5. “Aggivessana, tetapi bagaimana cara mengembangkan jasmani kamu pelajari?”

“Ada contohnya, yaitu: Nanda Vaccha, Kisa Sankicca, Makkhali Gosala. Mereka itu berjalan dengan telanjang, mereka menolak kaidah-kaidah/peraturan, menjilati tangan-tangan mereka, tidak mau memenuhi undangan, tidak berhenti apabila diminta, mereka tidak menerima apapun yang dibawa (kepadanya), atau sesuatu yang khusus dibuat (untuk dirinya), atau suatu undangan: mereka tidak akan menerima segala sesuatu yang dikeluarkan dari panci, dari mangkok, melewati daun pintu, melewati tongkat, melewati alu (alat penumbuk), dari dua orang makan bersama, dari seorang wanita dengan anak, dari wanita menyusui, dari (dimana) seorang wanita sedang merebahkan diri dengan seorang laki-laki, dari makanan yang telah diumumkan untuk dibagi-bagikan, dari tempat dimana seekor anjing sedang menunggu, darimana lalat-lalat sedang beterbangan: mereka tidak menerima ikan atau daging, mereka tidak minum anggur, arak atau minuman yang diragikan. Mereka menerima makanan hanya dari satu rumah untuk sesuap nasi: mereka menerima makanan hanya dari dua rumah untuk dua suap nasi …. tujuh rumah untuk tujuh suap nasi. Mereka hidup hanya dengan sepiring, dengan dua piring … tujuh piring sehari. Mereka hanya makan satu kali sehari, satu kali dalam dua hari …. satu kali dalam tujuh hari; dan sedemikian selanjutnya hingga satu kali dalam empat betas hari, mereka berkelana mengabdikan diri kepada praktik semacam itu tentang mengambil makanan pada waktu-waktu yang telah dikemukakan itu.”

6. “Aggivessana, tetapi apakah mereka itu selalu hidup atas dasar hal itu?” “Tidak, Guru Gotama, kadang-kadang mereka mengunyah makanan keras yang baik, makanan-makanan baik yang lembut, mencicipi cemilan-cemilan enak, minum-minuman enak. Dengan itu mereka mendapat kekuatan, pertumbuhan dan lemak.”

“Aggivessana, apa yang dahulu mereka tinggalkan, mereka kemudian mengumpulkannya kembali. Itulah mengapa terdapat pengumpulan dan pembuangan dari badan ini. Sekarang bagaimana pengembangan pikiran yang telah kamu pelajari?” Ketika Saccaka Niganthaputta ditanya oleh Sang Bhagava tentang pengembangan pikiran, ia tidak dapat menjawabnya.

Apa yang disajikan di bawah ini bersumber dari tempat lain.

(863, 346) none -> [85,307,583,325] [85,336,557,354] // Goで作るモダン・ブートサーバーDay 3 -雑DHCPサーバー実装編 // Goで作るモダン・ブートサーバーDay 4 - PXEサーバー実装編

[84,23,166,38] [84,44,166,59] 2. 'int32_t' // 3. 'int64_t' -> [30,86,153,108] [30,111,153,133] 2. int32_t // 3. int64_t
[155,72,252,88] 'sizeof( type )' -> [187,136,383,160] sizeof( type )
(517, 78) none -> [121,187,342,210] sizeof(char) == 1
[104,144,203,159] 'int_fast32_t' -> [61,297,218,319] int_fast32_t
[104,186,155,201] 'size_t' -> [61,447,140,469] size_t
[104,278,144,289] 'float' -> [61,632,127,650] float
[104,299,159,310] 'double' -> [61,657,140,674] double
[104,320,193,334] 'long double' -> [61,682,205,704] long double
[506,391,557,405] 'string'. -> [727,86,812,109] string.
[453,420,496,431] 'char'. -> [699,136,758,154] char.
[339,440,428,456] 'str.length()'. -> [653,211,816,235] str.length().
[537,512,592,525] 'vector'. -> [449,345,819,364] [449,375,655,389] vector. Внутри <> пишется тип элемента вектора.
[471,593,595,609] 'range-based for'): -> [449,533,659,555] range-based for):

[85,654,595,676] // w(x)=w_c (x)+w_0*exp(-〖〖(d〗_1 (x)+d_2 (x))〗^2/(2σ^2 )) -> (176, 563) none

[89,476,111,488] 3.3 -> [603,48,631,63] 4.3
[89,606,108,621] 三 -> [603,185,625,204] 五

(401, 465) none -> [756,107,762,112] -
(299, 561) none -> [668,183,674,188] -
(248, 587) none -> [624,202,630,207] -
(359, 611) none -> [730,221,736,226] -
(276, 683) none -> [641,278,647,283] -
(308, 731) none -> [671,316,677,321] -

7. Kemudian Sang Bhagava berkata kepadanya: “Aggivessana, apa yang baru saja kamu bicarakan sebagai pengembangan jasmani, adalah bukan pengembangan jasmani sesuai dengan Dhamma dan Vinaya Ariya. Sedangkan pengembangan jasmani kamu tidak tahu, apalagi tentang pengembangan pikiran itu! Namun demikian, dengarkan bagaimana seseorang tidak mengembangkan jasmani dan tidak mengembangkan pikiran, juga bagaimana ia mengembangkan jasmani dan pikiran, perhatikan baik-baik apa yang akan saya katakan.”

“Baiklah. Bhante,” jawab Saccaka Niganthaputta. Selanjutnya Sang Bhagava berkata:

8. “Bagaimana seseorang tidak mengembangkan jasmani serta tidak mengembangkan pikiran? Aggivessana, dalam hal ini perasaan menyenangkan timbul dalam di dalam diri seorang awam yang tidak diajar sebagaimana orang-orang biasa pada umumnya. Disentuh oleh perasaan menyenangkan itu, ia bernafsu terhadap perasaan menyenangkan tersebut, ia tetap saja bernafsu terhadap perasaan menyenangkan itu. Perasaan menyenangkan itu berhenti, dengan berhentinya perasaan menyenangkan itu maka timbullah perasaan menyakitkan (di kemudian hari).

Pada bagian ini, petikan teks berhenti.